The decision extends the conservative-dominated Supreme Court’s role in the 2014 elections. Justices had reversed trial judges or appellate courts to let restrictive voter eligibility laws take effect in Ohio and North Carolina.

In Wisconsin, the court blocked state officials from implementing new voter ID requirements. In each case, the laws may remain subject to scrutiny under continued litigation. The immediate question was whether the laws would be in place for the fast-approaching November election.

The high court’s role this campaign season reflects, in part, the maturing of litigation over voter eligibility laws adopted by myriad states the last several years. Critics pointedly note that a court controlled by five Republican appointees has empowered voter eligibility laws that critics say target minorities.

The court’s conservative majority, moreover, had an indirect hand in the state actions. The court’s 5-4 decision in 2013 to strike down a key plank of the Voting Rights Act effectively gave a green light to states seeking to regulate voting without first getting federal approval, called pre-clearance.

“These measures likely would not have survived federal pre-clearance,” Ginsburg said in the North Carolina case.

Beyond allegations of judicial partisanship, the Supreme Court’s voter eligibility decisions reflect justices’ stated desire to avoid last-minute confusion over election rules.

ID requirements

The Texas law, dubbed SB14 and passed in 2011, requires voters to submit one of a limited number of documents, including a driver’s license, a military ID or a passport.

Previously, Texans had to provide only a voter registration card or another form of identity proof, like a utility bill.

The legal maneuvering over the law kicked into high gear Oct. 11, when U.S. District Judge Nelva Gonzales Ramos blocked the law.
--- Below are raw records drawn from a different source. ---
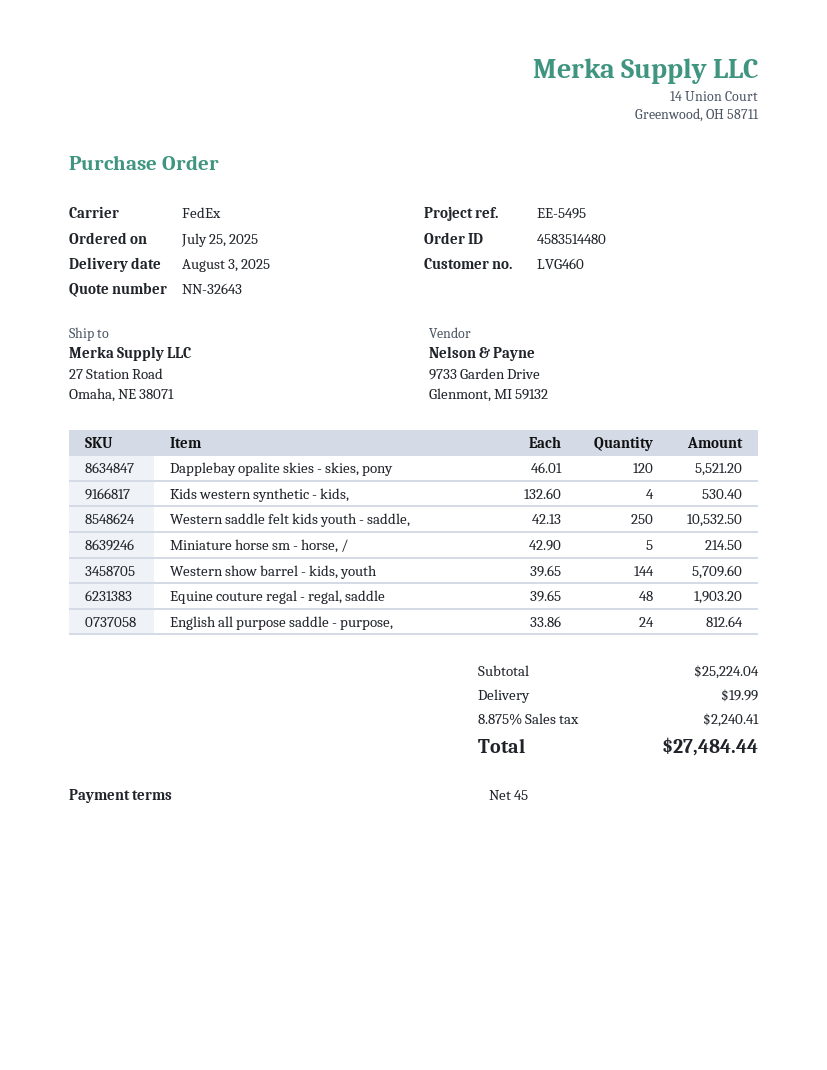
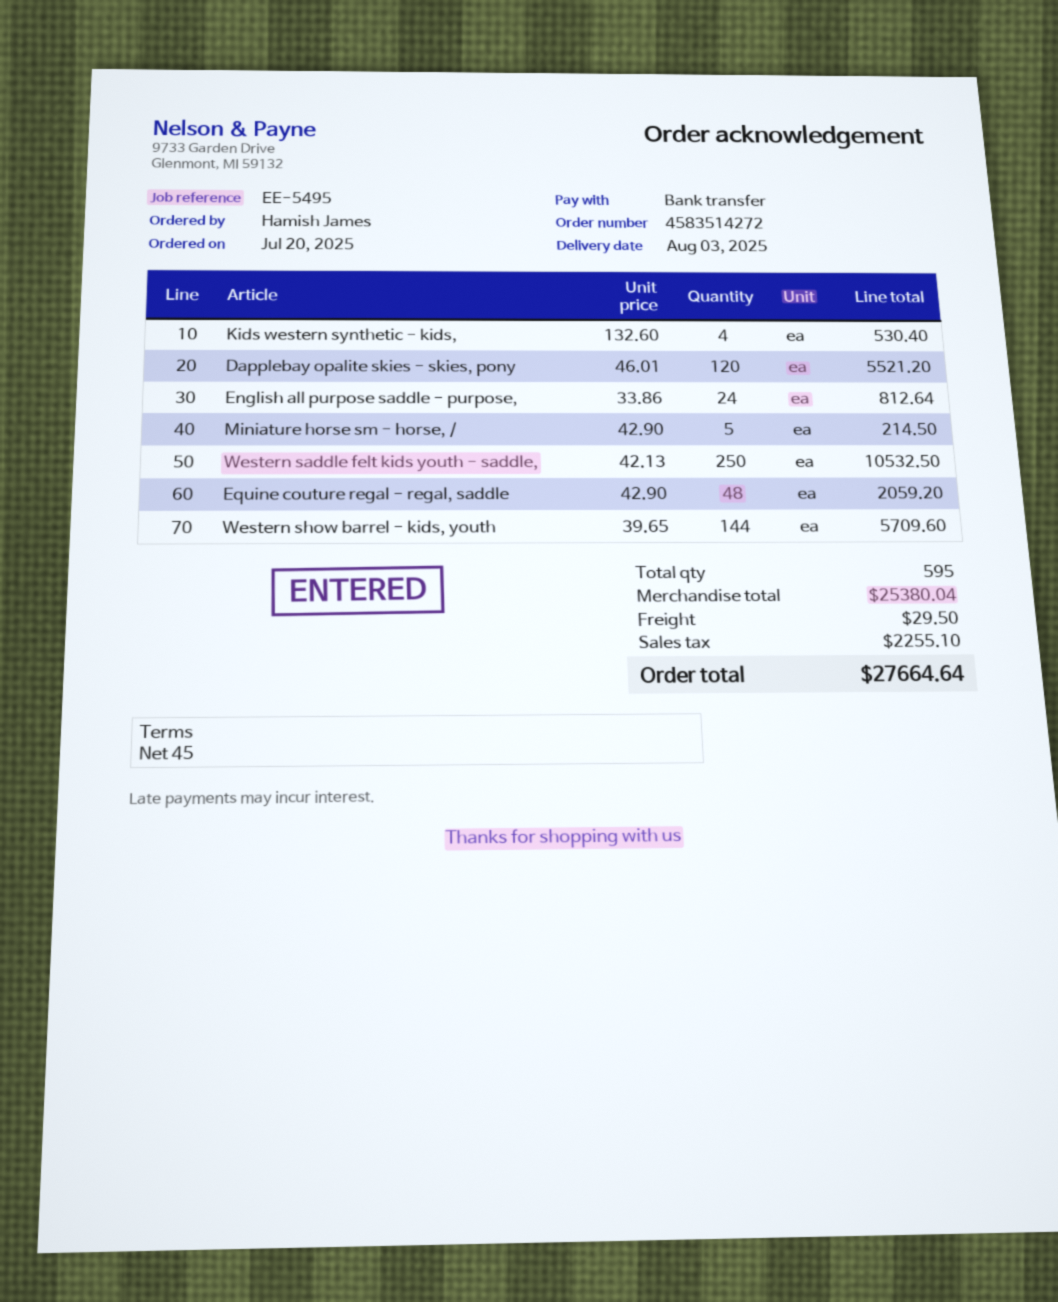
order number: 4583514480 -> 4583514272
order date: 2025-07-25 -> 2025-07-20
Equine couture regal - regal, saddle: 48 x 39.65 = 1903.20 -> 48 x 42.90 = 2059.20
subtotal: 25224.04 -> 25380.04
shipping: 19.99 -> 29.50
tax: 2240.41 -> 2255.10
total: 27484.44 -> 27664.64

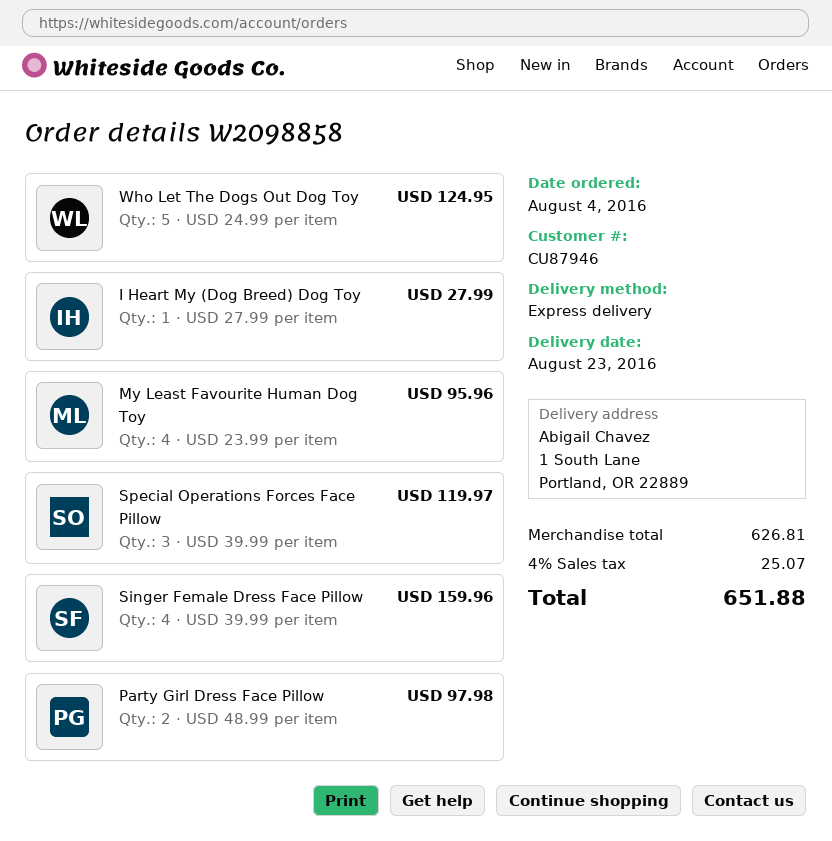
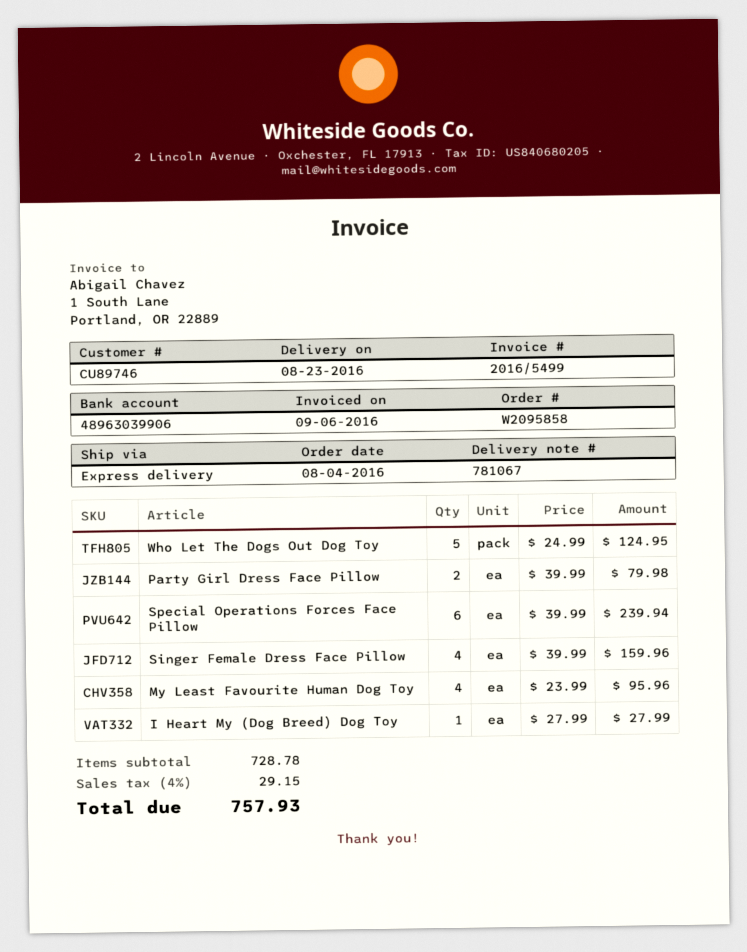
order number: W2098858 -> W2095858
customer number: CU87946 -> CU89746
Special Operations Forces Face Pillow: 3 x 39.99 = 119.97 -> 6 x 39.99 = 239.94
Party Girl Dress Face Pillow: 2 x 48.99 = 97.98 -> 2 x 39.99 = 79.98
subtotal: 626.81 -> 728.78
tax: 4% = 25.07 -> 4% = 29.15
total: 651.88 -> 757.93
The Corpus Christi-based trial judge released a 147-page opinion in which she concluded that the Texas law was discriminatory and unconstitutional.

Ramos, appointed in 2011 by President Barack Obama, likened the law to a “poll tax” that would disproportionately hinder minorities from voting.

In an opinion written by Judge Edith Brown Clement, a George W. Bush appointee, the 5th U.S. Circuit Court of Appeals reversed Ramos and reinstated the Texas law by issuing a stay. Clement noted that the Supreme Court “has repeatedly instructed courts to carefully consider the importance of preserving the status quo on the eve of an election.”

The decision prompted opponents, including the Obama administration, to file three emergency applications asking the Supreme Court to remove the appellate court’s stay.

“Without this court’s intervention, voters across Texas will be irreparably harmed,” Solicitor General Donald B. Verrilli Jr. wrote, citing the “potential disenfranchisement of over 600,000 Texas voters.”

Staff writer John Gravois contributed to this report.